Since 1998, Sharron has been a leader in raising awareness and skills around the issue of access to technology for people with disabilities. Her work at Knowbility includes policy review, performance analysis, technical consultation, and training development for private and public companies, government agencies, and schools.
Her technical expertise, understanding of the barriers faced by people with disabilities, and strong communication and training skills have contributed to her leadership position in the field.
Rush has served as an Invited Expert at the W3C since 2007, developing and applying global accessibility standards for their Web Accessibility Initiative (WAI). In 2014 she became co-chair of the Education and Outreach Working Group at WAI. …
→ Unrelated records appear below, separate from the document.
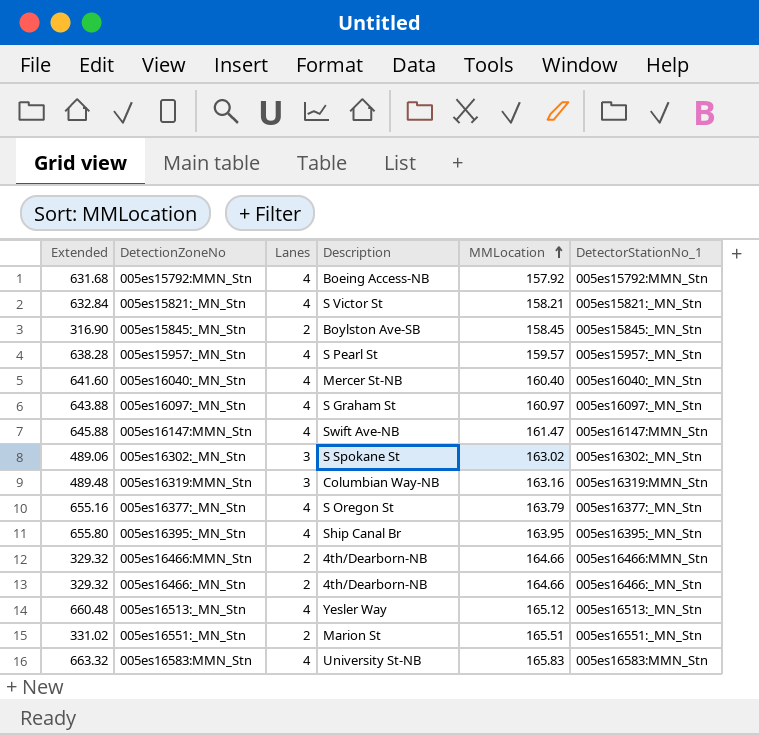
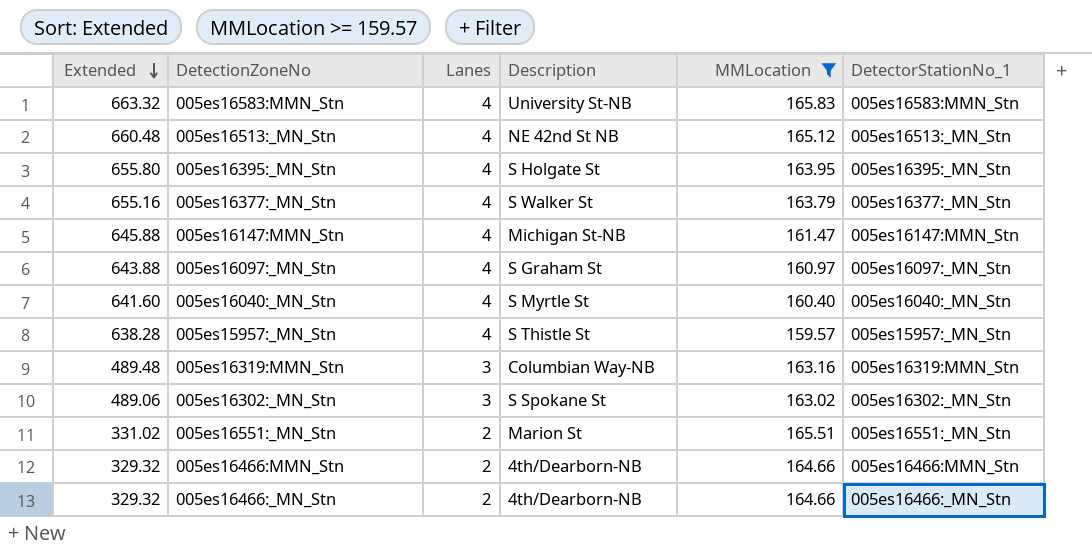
filter: none -> MMLocation >= 159.57
row order: MMLocation ascending -> Extended descending
005es16513:_MN_Stn | Description: Yesler Way -> NE 42nd St NB
005es16395:_MN_Stn | Description: Ship Canal Br -> S Holgate St
005es16377:_MN_Stn | Description: S Oregon St -> S Walker St
005es16147:MMN_Stn | Description: Swift Ave-NB -> Michigan St-NB
005es16040:_MN_Stn | Description: Mercer St-NB -> S Myrtle St
005es15957:_MN_Stn | Description: S Pearl St -> S Thistle St

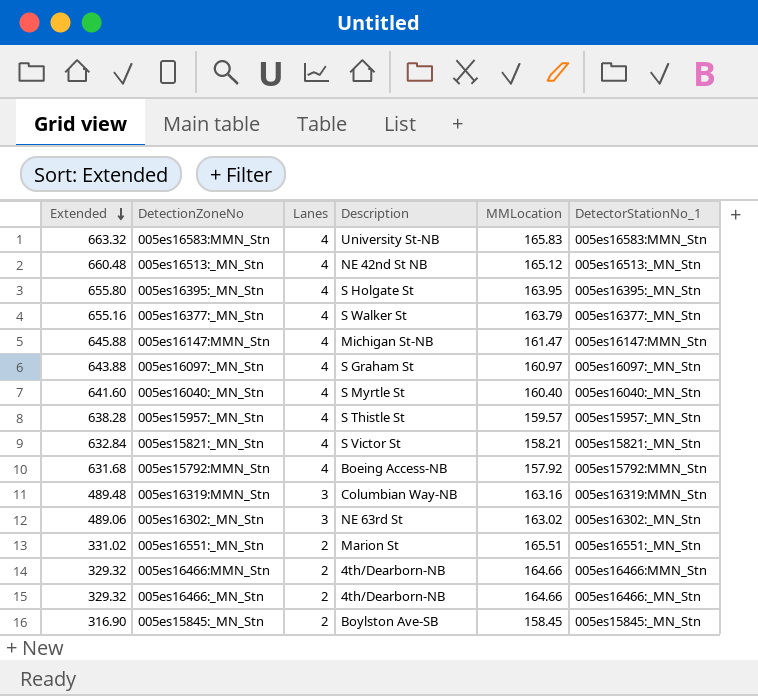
filter: MMLocation >= 159.57 -> none
005es16302:_MN_Stn | Description: S Spokane St -> NE 63rd St

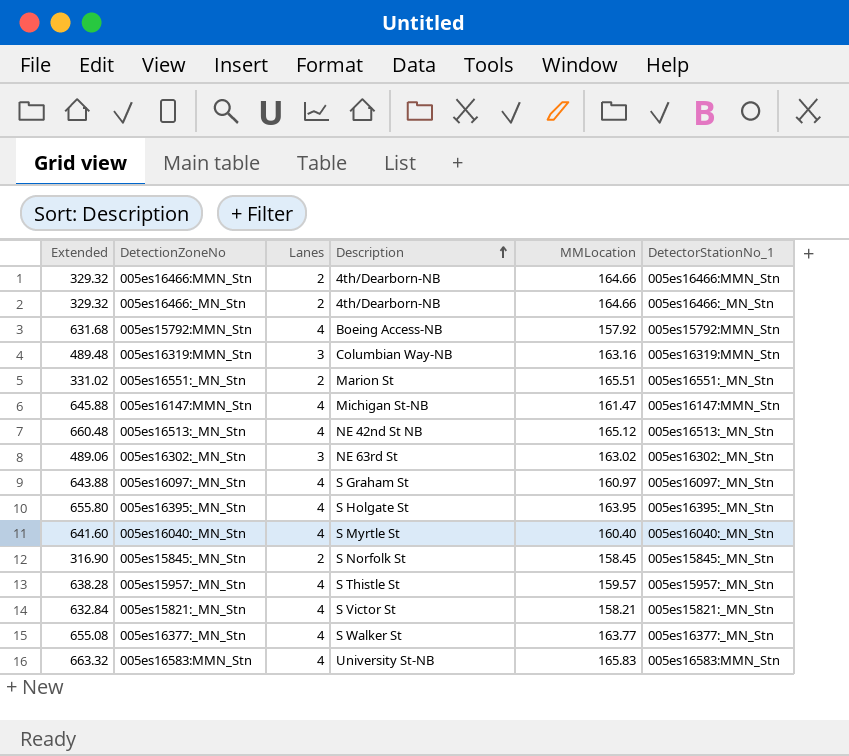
row order: Extended descending -> Description ascending
005es15845:_MN_Stn | Description: Boylston Ave-SB -> S Norfolk St
005es16377:_MN_Stn | Extended: 655.16 -> 655.08
005es16377:_MN_Stn | MMLocation: 163.79 -> 163.77

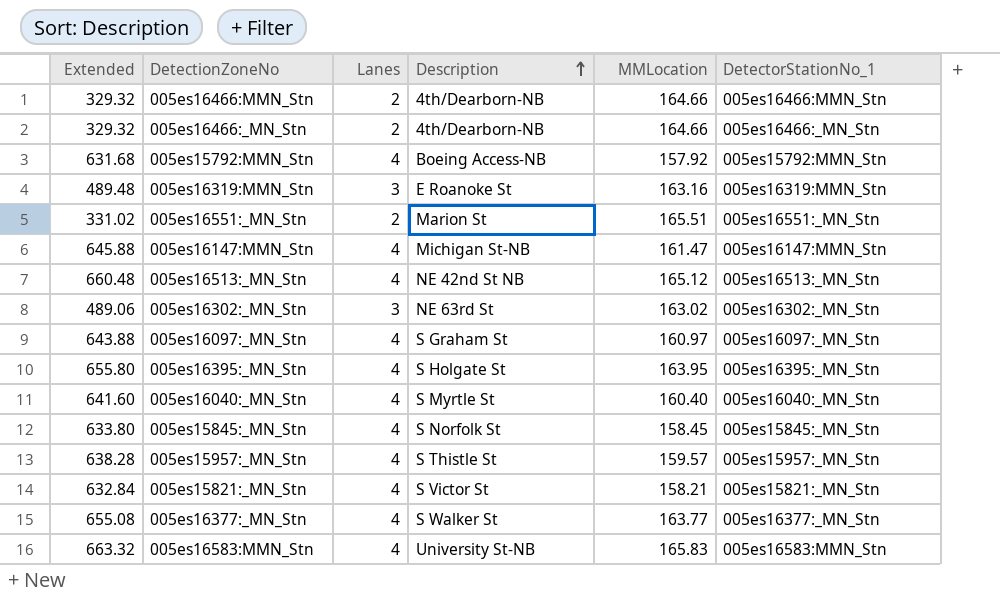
005es16319:MMN_Stn | Description: Columbian Way-NB -> E Roanoke St
005es15845:_MN_Stn | Extended: 316.90 -> 633.80
005es15845:_MN_Stn | Lanes: 2 -> 4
Since 2017, Brad King has worked as the Editorial Director of Carnegie Mellon University’s ETC Press, an open access publishing press that specializes in trade and peer-reviewed books, academic journals, conference proceedings, and editorial content for the general public.
He earned his Masters in Journalism from the University of California at Berkeley’s Graduate School of Journalism, where he won the Wired magazine excellence in technology journalism award. He then went on to become a reporter, editor, multimedia storyteller, and senior producer for Wired magazine, Wired.com, and MIT’s Technology Review.
He has co-authored three books (“Dungeon & Dreamers,” “Frankenstein’s Legacy,” and “Learn Work Play”), edited several books and journals, and founded a small literary collective that published two books and four literary journals.
King , who lived in Austin from 1995 to 1998, is a member of PEN America and the Association of Writers and Writing Programs. …
Gerald Youngblood is the Founder of Tankee, Inc., an award-winning media company dedicated to the future of family-friendly digital entertainment.
He is also the Head of Brand, Consumer & Creative Services for NSF International, an organization dedicated to protecting and improving global health since 1944. Additionally, Youngblood is a Mentor-in-Residence at the University of Texas at Austin Longhorn Startup Lab.
Most importantly, he is a proud husband and father who games with his son purely for research purposes.
Asked to list his favorite things about Austin, Youngblood replies: “This is the city where I looked into the eyes of my wife and my son for the first time. It’s a place where I got to be a full-time poet and started three businesses. …
Dr. Oksana Malysheva is an Austin-based investor, entrepreneur and business executive. She is the Managing Partner and CEO of Sputnik ATX, an accelerator that funds and mentors early-stage startup companies. She is also the Managing Partner and President of Linden Venture Fund.
She was born and raised in Ukraine and the Soviet Union. On an academic scholarship, Malysheva moved to the United States with her husband and only $100 to their name. She earned her PhD in physics from the University of Pennsylvania, and soon after, pivoted her focus to business and marketing.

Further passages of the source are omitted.